Joey changed the subject. “How did you get her?” She stroked Sukari’s fingers with their perfect little nails.
The two sanctuaries for confiscated babies were full, so my wife and I took her. We were in Africa doing medical work and fell into doing some rehab with baby animals. When the rangers took her away from the amusement park owner, she was nearly dead, so they brought her to us. She’s still small for her age, he added.
It took him a while to write his answer. “What’s your name?” Joey asked before he finished.

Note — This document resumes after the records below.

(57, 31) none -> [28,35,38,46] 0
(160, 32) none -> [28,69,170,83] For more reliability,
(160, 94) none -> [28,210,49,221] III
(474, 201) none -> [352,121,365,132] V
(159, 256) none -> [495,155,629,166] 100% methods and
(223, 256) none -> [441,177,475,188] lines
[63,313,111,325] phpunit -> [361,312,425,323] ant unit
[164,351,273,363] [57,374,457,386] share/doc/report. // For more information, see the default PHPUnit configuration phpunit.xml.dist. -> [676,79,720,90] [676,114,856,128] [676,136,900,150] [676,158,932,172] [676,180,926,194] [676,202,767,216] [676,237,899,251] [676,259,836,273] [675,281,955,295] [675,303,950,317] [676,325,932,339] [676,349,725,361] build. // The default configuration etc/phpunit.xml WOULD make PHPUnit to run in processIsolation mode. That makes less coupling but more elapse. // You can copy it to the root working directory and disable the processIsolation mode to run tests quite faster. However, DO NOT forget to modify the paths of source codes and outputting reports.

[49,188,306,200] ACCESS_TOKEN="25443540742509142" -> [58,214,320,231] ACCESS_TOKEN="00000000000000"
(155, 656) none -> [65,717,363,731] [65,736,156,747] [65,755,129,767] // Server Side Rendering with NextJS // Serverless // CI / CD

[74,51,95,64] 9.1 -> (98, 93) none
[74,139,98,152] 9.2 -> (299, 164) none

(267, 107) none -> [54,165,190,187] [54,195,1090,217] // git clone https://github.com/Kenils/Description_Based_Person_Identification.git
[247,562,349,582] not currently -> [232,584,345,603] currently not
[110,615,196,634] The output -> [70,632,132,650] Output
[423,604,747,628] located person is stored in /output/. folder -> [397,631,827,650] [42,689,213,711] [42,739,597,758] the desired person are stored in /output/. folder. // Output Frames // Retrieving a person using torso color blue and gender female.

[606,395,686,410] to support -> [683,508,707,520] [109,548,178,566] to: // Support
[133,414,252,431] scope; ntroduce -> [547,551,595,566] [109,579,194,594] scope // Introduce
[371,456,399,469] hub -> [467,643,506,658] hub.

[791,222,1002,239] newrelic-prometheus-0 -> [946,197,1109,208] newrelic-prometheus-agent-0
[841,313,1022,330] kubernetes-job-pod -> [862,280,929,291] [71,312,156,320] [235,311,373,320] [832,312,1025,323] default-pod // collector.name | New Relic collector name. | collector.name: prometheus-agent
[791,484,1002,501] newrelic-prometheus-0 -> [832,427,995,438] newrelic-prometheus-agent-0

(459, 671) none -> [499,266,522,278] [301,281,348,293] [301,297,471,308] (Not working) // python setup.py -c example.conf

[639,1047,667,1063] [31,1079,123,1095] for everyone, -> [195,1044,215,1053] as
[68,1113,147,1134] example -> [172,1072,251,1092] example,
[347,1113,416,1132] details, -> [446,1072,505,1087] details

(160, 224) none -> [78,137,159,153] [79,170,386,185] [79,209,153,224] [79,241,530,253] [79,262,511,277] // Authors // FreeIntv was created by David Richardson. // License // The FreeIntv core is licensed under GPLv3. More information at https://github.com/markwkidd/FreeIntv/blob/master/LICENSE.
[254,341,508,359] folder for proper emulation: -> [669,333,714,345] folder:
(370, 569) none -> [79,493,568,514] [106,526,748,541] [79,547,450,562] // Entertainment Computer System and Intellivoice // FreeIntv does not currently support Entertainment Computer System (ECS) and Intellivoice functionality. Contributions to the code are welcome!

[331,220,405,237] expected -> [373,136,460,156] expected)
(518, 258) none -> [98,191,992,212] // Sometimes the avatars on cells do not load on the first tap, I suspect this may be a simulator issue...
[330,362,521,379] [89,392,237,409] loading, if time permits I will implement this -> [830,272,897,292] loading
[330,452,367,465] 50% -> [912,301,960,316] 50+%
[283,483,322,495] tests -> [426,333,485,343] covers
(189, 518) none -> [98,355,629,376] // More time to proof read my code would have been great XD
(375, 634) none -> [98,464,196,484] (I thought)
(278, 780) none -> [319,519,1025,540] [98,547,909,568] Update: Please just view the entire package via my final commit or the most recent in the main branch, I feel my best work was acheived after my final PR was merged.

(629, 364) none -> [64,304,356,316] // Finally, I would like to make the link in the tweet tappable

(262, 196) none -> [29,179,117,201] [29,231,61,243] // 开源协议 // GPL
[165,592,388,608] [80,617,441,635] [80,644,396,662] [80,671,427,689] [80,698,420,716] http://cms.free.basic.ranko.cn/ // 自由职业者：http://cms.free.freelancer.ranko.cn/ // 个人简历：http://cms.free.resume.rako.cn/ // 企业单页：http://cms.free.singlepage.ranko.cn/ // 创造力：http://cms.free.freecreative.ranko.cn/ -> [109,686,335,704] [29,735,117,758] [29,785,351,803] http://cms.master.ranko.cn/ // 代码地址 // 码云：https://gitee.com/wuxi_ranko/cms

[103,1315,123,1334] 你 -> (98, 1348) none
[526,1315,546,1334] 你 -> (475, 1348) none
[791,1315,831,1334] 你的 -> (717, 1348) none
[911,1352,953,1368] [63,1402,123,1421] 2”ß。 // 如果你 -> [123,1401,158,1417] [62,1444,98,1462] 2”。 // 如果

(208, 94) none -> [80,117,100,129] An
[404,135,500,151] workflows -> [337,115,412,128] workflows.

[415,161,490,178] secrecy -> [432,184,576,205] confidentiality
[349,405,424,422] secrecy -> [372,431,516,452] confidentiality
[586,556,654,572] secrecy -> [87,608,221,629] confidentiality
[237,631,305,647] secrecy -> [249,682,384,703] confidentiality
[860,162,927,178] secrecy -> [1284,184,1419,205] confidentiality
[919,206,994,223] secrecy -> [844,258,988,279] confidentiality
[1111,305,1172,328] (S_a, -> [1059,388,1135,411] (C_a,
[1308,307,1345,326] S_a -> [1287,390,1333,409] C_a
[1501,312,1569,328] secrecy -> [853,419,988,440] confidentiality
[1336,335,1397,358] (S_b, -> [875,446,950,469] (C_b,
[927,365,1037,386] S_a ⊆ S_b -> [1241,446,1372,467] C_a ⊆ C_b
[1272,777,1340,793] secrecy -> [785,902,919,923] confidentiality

SORRY, he signed, then wrote, Dr. Mansell, Charles Mansell. Call me Charlie.
Joey stuck her hand out and they shook. “My name’s Joey. Joey Willis. I just live up the creek from here.” She pointed. “We live where the old rest home used to be before it burned down.”
“I remember it.”
“Where’s your wife?
“She died a year ago and I moved back here,” he said, then looked away, out through the trees.
“I’m sorry,” Joey said, and without really being aware of it, she signed SORRY at the same time.
Charlie saw it and wrote, Fast learner.
“I taught myself the alphabet,” she said.
You weren’t born deaf. How did you lose your hearing?